Neural network aided fast pointing information determination approach for occultation payloads from in-flight measurements: Algorithm design and assessment

Abstract

Pointing information is decisive to solving precise profile retrieval issues from occultation measurements. Research regarding stratospheric O3 hole in Antarctic and surface O3 pollution would significantly benefit from massive occultation measurements. A neural network aided pointing information determination approach, in terms of tangent heights, is proposed to address issues requiring fast and easy-to-use determined tangent heights. The geometrical triangular iteration (GTI) algorithm in this work is based on N2 absorption microwindows, and several treatments (e.g., tangential stride generator and triangular-net optimization) are adopted. In addition, LSTM is employed to reduce time consumption and increase accuracy. Atmospheric Chemistry Experiment-Fourier Transform Spectrometer (ACE-FTS) in-flight measurements are used to assess this approach. The comparison between the proposed algorithm and eight official products indicates a promising performance.
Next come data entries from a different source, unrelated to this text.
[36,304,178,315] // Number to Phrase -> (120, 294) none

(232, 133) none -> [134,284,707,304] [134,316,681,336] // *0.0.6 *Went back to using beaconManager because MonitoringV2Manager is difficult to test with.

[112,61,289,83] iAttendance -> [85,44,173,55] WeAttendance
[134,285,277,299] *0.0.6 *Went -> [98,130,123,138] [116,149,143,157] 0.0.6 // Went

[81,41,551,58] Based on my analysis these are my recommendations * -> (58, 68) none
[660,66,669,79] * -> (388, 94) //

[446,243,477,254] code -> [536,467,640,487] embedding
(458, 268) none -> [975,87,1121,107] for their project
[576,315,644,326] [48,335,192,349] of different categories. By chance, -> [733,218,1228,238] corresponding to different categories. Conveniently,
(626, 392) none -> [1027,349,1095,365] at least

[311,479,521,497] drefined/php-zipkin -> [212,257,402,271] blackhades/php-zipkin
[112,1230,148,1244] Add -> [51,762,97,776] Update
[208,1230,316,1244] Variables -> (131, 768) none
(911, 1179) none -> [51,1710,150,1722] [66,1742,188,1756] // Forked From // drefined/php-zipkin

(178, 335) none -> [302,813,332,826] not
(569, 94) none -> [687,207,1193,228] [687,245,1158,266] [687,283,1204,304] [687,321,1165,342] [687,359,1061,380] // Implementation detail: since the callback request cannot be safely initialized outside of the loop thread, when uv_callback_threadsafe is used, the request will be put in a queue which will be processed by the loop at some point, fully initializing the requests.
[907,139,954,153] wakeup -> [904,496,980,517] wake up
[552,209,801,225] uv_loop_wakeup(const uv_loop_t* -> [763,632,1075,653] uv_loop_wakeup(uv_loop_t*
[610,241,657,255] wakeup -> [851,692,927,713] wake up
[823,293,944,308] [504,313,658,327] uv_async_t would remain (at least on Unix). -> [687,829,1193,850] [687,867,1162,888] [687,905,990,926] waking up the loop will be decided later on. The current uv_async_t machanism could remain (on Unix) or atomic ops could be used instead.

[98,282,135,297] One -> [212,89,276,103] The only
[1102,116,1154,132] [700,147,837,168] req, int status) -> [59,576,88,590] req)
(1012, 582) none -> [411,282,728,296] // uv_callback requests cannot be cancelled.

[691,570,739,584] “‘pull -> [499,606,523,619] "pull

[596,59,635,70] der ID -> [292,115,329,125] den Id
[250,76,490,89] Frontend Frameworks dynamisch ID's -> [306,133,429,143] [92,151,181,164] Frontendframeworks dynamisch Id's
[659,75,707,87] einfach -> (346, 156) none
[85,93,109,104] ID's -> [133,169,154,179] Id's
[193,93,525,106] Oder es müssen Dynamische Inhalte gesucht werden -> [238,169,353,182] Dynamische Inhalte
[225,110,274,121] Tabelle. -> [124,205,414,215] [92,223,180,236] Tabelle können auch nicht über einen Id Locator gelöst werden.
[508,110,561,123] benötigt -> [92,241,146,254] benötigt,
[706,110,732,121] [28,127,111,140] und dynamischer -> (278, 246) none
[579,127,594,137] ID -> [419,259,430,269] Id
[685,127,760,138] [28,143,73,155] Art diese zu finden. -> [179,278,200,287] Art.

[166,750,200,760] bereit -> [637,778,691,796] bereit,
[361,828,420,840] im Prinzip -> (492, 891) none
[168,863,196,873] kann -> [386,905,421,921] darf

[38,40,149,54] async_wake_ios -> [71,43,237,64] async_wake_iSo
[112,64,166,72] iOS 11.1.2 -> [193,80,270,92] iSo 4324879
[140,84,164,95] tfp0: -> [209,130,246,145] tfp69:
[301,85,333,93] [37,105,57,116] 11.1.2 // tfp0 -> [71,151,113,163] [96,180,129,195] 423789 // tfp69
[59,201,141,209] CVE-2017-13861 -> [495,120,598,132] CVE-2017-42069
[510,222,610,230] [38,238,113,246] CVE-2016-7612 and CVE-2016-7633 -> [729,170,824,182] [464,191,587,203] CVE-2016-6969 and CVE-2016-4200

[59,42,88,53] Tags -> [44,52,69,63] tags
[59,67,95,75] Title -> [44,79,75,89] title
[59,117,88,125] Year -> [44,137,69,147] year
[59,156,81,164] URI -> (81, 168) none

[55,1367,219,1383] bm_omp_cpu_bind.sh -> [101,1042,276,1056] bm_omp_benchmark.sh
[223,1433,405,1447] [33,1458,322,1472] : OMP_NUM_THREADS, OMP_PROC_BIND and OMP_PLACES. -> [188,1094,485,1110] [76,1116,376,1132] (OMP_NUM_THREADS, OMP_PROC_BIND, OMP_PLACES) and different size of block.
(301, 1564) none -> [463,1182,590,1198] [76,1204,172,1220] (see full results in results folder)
Correlation coefficient for each orbit is greater than 0.99. The processing time is about 16.6 min per orbit with an average cost of ∼0.06. The introduction of LSTM technique demonstrates an approximate 28.49% better result, with less computation time. It costed less than 30 s to determine eight orbit tangent heights. In general, although minor issues remain, this LSTM-aided GTI algorithm is applicable in industry.